RIP Taylor Swift: There's a Mural in New York City Implying the Singer Is Dead

Pictures of Taylor Swift are all over New York these days — she’s the city’s “Global Welcome Ambassador for Tourism” — but only one is a memorial for the pop star, who is not deceased and probably not about to disappear from public view anytime soon. (Swift just sold 1.287 million copies of her new album, 1989, in one week.)

A boutique on Manhattan’s Lower East Side asked graffiti artist Antonio “Chico” Garcia, who’s known for his murals commemorating long-gone cultural figures like Princess Diana, to paint their storefront with a picture Swift and the words “RIP Taylor Swift.”

Kara Mullins and Osvaldo Jimenz co-own the store that commissioned the art, a vintage shop called La Petite Mort. They are also married, and got into a major argument about whose face to put on their gate.

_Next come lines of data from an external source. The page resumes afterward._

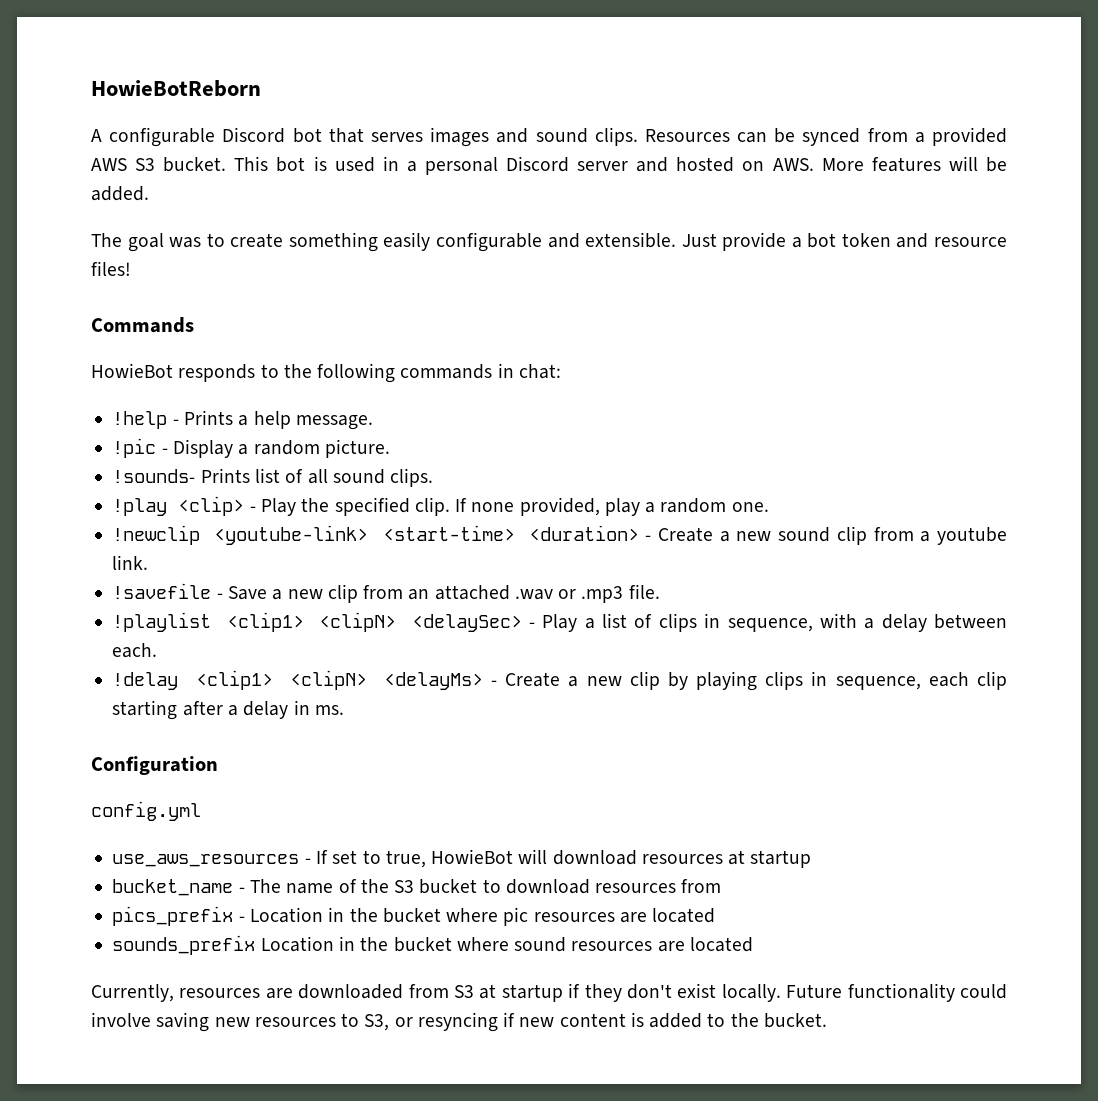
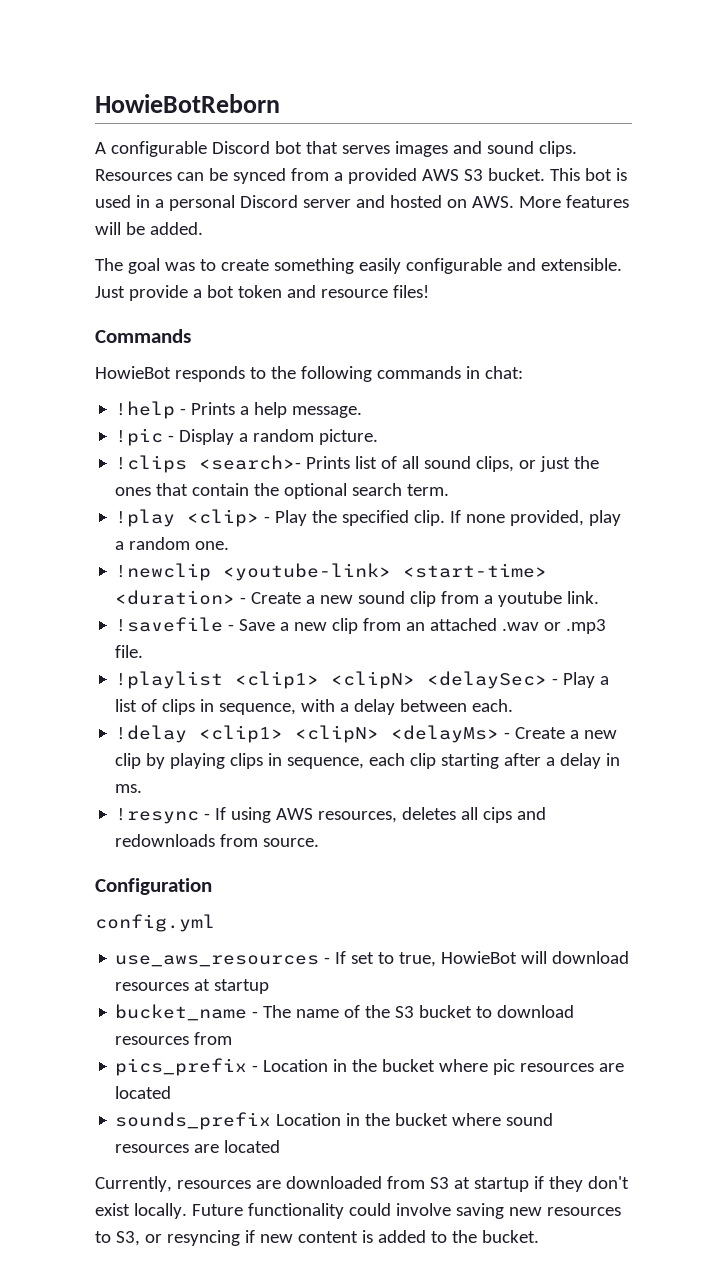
[112,469,196,483] !sounds- -> [115,455,302,473] !clips <search>-
[390,468,434,487] clips. -> [476,456,600,472] [115,483,450,499] clips, or just the ones that contain the optional search term.
(344, 710) none -> [115,807,547,824] [115,834,320,847] // !resync - If using AWS resources, deletes all cips and redownloads from source.

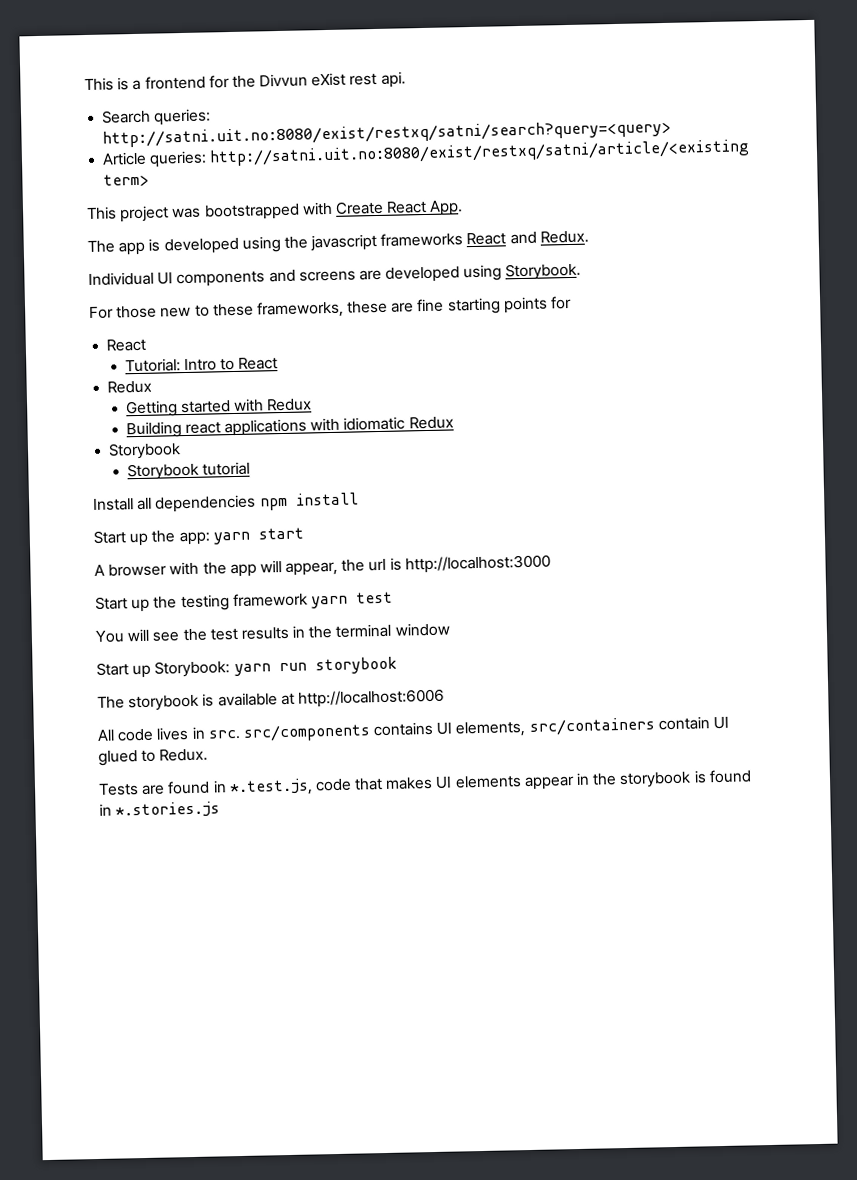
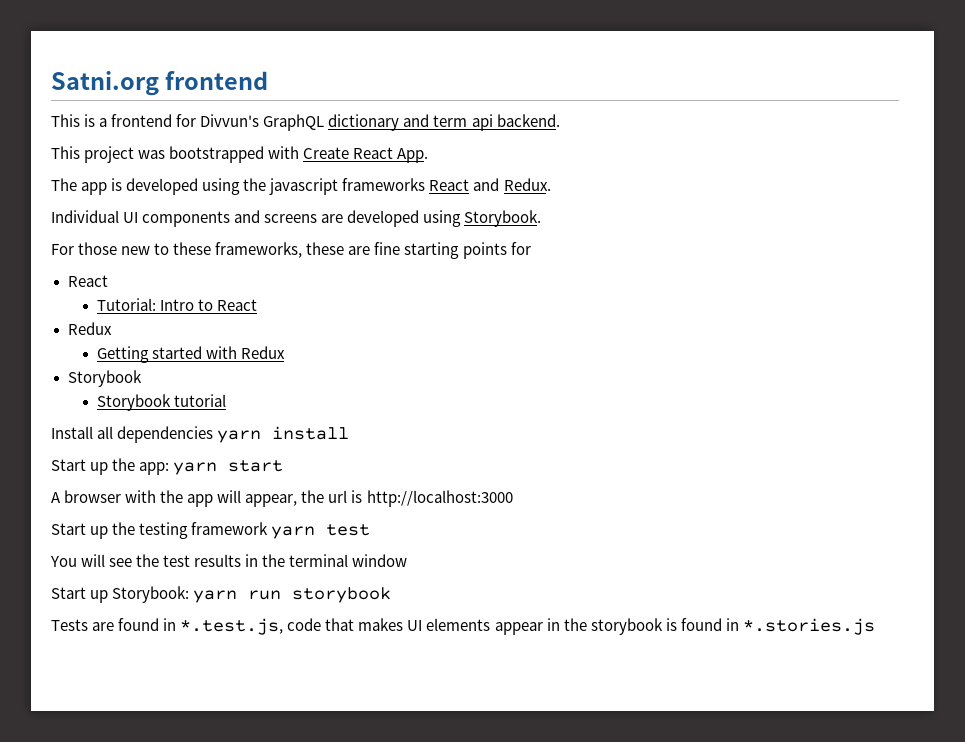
(84, 84) none -> [51,71,269,96] Satni.org frontend //
[231,71,406,88] [101,108,212,126] [102,119,672,148] [102,139,751,168] [103,173,150,187] the Divvun eXist rest api. // Search queries: http://satni.uit.no:8080/exist/restxq/satni/search?query=<query> // Article queries: http://satni.uit.no:8080/exist/restxq/satni/article/<existing term> -> [200,114,560,131] Divvun's GraphQL dictionary and term api backend.
[125,416,454,439] // Building react applications with idiomatic Redux -> (285, 352) none
[259,497,288,511] npm -> [217,430,262,443] yarn
[97,688,445,712] [97,716,730,742] [98,748,209,766] // The storybook is available at http://localhost:6006 // All code lives in src. src/components contains UI elements, src/containers contain UI glued to Redux. -> (392, 595) none

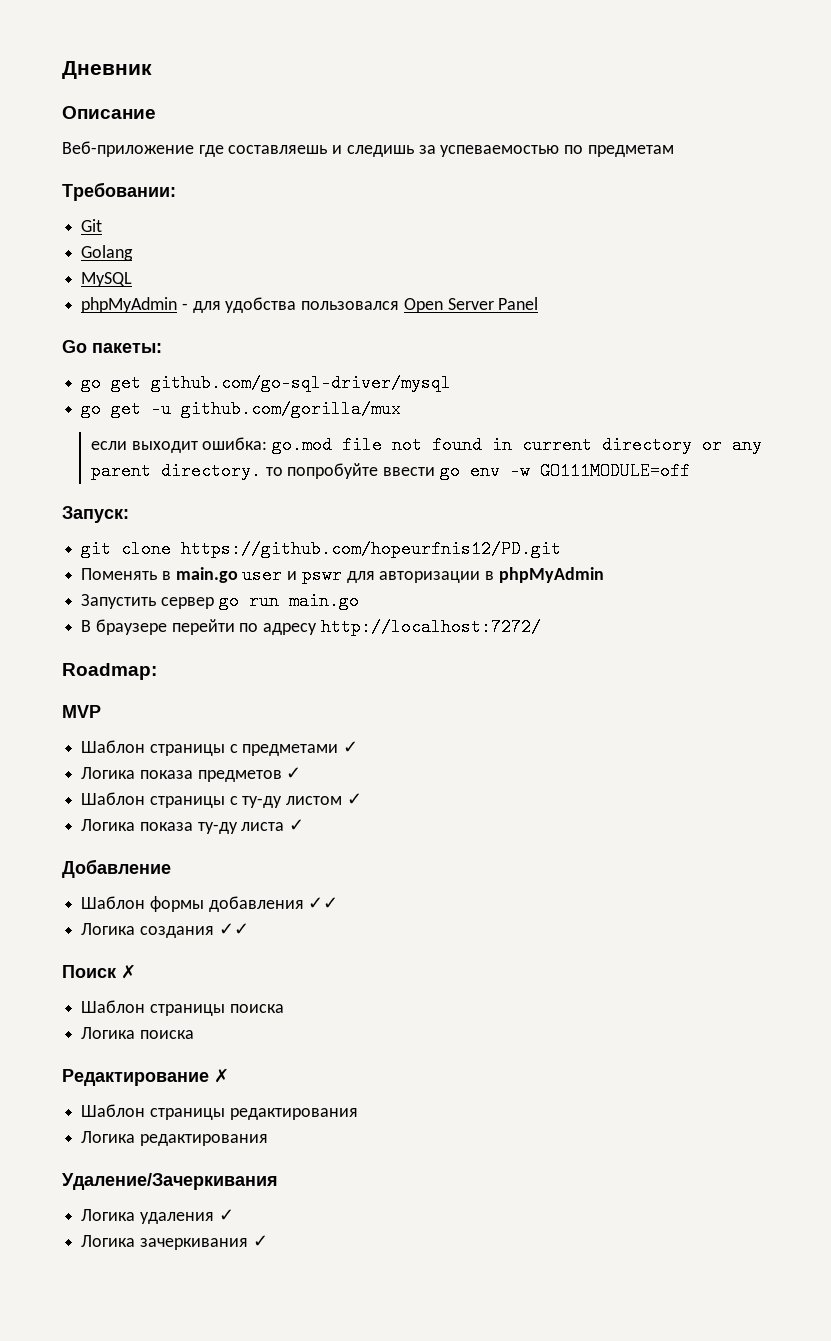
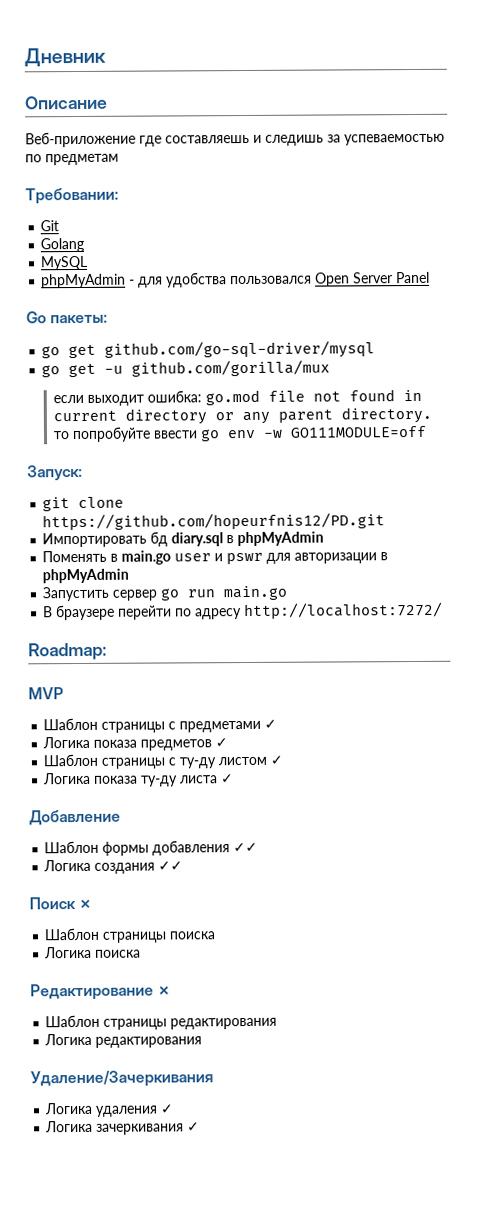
(562, 549) none -> [42,531,325,548] // Импортировать бд diary.sql в phpMyAdmin

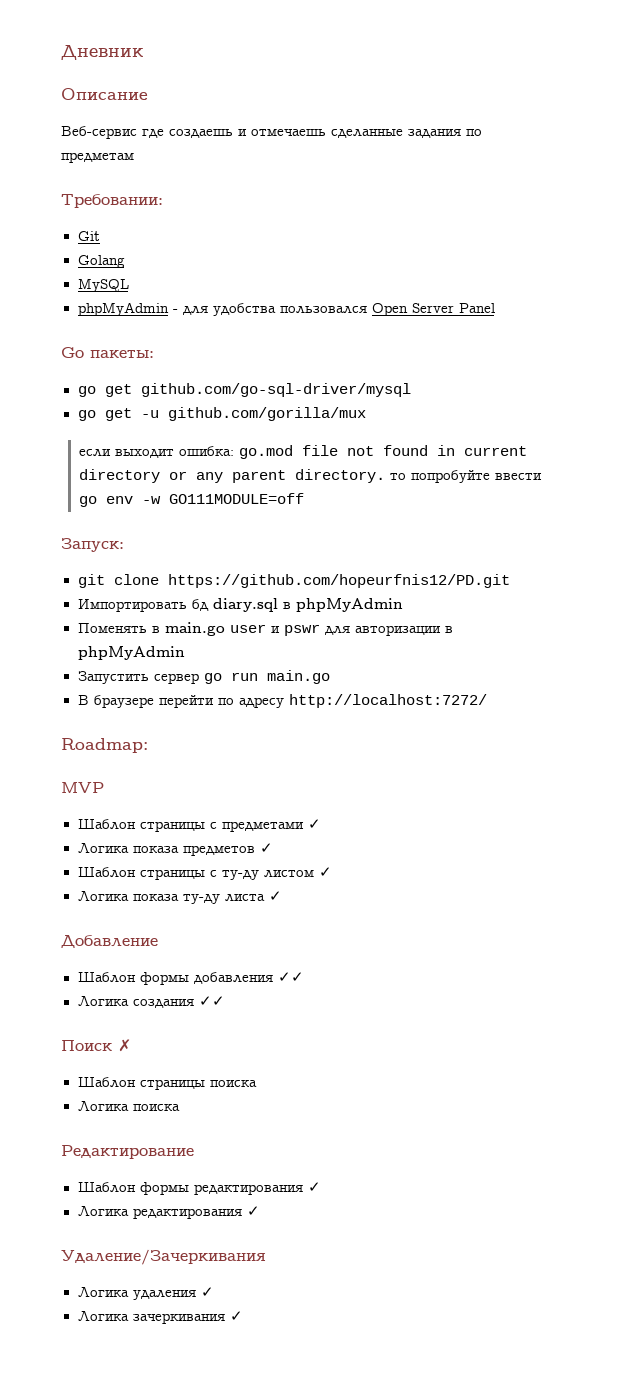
[25,131,445,148] Веб-приложение где составляешь и следишь за успеваемостью -> [61,126,461,139] Веб-сервис где создаешь и отмечаешь сделанные задания
[157,985,172,996] [45,1014,278,1030] ✗ // Шаблон страницы редактирования -> [77,1182,321,1195] // Шаблон формы редактирования ✓
(203, 1042) none -> [246,1206,260,1216] ✓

“It was intense,” Jimenz wrote in an email to Yahoo Style. “Kara felt we should do a dead celebrity. I didn’t really care for it because why tie ourselves to a dead stranger’s brand? We are trying to make our own wave. But as they say ‘happy wife, happy life,’ and I conceded. Once we started looking at names I again got frustrated and in a fit of exhaustion said, ‘F*** that let’s do a memorial for someone alive — like Taylor Swift?’ After laughing to tears and some much-needed make-up sex, the rest is history.”

The woman that Garcia painted doesn’t actually look much like Swift. It’s doubtful anyone would know who it was supposed to be if it didn’t say “RIP Taylor Swift” by her head. This, Jimenz explains, is part of the charm of his work, which he’s been a fan of since moving to the Lower East Side as a teenager in 1988. “Growing up we thought his work was hilarious,” he wrote. “It was always a joke amongst my friends as to what celebrity he was actually painting. The celebrities never looked like the actual celebrity, some of the figures were deformed, and the perspective would be all wrong to the point that you would argue anyone could do them using the opposite of their writing hand. But he belonged to us.”

Mullins and Jimenz have yet to hear from Swift or her representatives about the art. “We’d like to think that she’s got a pretty good sense of humor,” Jimenz wrote. “We’re still waiting for her to stop by and take a selfie!”

They have, however, gotten feedback from her fans. “It’s mostly hate,” Jimenz wrote. “Everything from a mild ‘Don’t hate on Taylor’ to an over the top ‘I encouraged God to give you HIV-AIDS.’ But we have to say overall response from New Yorkers has been positive. They think it’s hilarious.”